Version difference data
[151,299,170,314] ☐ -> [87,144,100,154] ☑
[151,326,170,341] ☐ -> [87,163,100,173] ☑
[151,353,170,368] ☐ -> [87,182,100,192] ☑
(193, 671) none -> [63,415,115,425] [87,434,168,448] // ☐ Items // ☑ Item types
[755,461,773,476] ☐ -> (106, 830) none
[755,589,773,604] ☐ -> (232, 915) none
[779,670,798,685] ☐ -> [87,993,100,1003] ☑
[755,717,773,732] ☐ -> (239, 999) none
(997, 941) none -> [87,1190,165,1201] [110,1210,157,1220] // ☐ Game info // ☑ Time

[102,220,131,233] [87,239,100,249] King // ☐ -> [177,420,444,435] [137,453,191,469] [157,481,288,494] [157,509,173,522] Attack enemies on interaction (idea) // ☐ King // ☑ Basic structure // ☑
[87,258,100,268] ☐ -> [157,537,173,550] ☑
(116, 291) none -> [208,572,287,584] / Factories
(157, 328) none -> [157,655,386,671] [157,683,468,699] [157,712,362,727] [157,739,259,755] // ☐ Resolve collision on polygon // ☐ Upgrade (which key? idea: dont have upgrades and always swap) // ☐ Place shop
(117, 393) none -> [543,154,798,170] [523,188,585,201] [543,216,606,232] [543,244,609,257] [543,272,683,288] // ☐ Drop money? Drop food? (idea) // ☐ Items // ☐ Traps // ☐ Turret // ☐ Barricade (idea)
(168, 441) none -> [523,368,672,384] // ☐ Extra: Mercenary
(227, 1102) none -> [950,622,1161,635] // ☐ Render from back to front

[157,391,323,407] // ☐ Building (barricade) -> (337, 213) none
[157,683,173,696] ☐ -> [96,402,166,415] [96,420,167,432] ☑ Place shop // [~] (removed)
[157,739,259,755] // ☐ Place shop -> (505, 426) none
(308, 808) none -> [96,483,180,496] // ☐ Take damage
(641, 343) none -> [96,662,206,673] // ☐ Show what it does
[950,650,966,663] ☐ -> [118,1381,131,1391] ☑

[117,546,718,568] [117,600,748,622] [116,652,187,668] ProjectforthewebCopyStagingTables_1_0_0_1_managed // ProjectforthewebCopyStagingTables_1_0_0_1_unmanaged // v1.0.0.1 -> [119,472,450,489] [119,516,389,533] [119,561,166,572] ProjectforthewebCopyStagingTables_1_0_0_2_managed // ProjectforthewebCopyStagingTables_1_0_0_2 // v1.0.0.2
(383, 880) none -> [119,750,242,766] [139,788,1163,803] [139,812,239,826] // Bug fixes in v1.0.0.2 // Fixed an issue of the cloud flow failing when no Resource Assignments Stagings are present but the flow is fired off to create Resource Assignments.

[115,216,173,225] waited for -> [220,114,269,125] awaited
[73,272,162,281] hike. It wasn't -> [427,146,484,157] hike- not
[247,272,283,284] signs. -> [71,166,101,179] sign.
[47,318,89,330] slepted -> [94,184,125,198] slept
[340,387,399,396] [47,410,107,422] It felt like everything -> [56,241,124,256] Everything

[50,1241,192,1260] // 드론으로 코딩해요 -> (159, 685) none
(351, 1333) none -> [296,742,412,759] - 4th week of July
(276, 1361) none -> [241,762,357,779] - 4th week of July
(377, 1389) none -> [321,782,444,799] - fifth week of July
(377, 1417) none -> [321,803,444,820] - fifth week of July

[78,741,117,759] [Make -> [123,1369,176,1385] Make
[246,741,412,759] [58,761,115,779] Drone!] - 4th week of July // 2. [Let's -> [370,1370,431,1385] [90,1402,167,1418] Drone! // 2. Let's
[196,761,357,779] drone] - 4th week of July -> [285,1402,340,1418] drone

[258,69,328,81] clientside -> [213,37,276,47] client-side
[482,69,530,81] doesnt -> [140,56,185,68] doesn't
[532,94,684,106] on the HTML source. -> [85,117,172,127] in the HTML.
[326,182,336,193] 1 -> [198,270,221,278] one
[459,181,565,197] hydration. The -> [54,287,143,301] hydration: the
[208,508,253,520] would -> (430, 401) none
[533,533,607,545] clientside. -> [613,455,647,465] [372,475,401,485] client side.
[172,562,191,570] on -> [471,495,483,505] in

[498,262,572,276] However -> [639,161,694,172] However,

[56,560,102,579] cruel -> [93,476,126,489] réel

• EXERCISE OBJECTIVE: Only one stretch of the data above is needed. Restate it word for word, from the line containing "(351, 1333) none" through the line containing "[533,533,607,545] clientside. ->", both ends included.

• ANSWER BOX:
(351, 1333) none -> [296,742,412,759] - 4th week of July
(276, 1361) none -> [241,762,357,779] - 4th week of July
(377, 1389) none -> [321,782,444,799] - fifth week of July
(377, 1417) none -> [321,803,444,820] - fifth week of July

[78,741,117,759] [Make -> [123,1369,176,1385] Make
[246,741,412,759] [58,761,115,779] Drone!] - 4th week of July // 2. [Let's -> [370,1370,431,1385] [90,1402,167,1418] Drone! // 2. Let's
[196,761,357,779] drone] - 4th week of July -> [285,1402,340,1418] drone

[258,69,328,81] clientside -> [213,37,276,47] client-side
[482,69,530,81] doesnt -> [140,56,185,68] doesn't
[532,94,684,106] on the HTML source. -> [85,117,172,127] in the HTML.
[326,182,336,193] 1 -> [198,270,221,278] one
[459,181,565,197] hydration. The -> [54,287,143,301] hydration: the
[208,508,253,520] would -> (430, 401) none
[533,533,607,545] clientside. -> [613,455,647,465] [372,475,401,485] client side.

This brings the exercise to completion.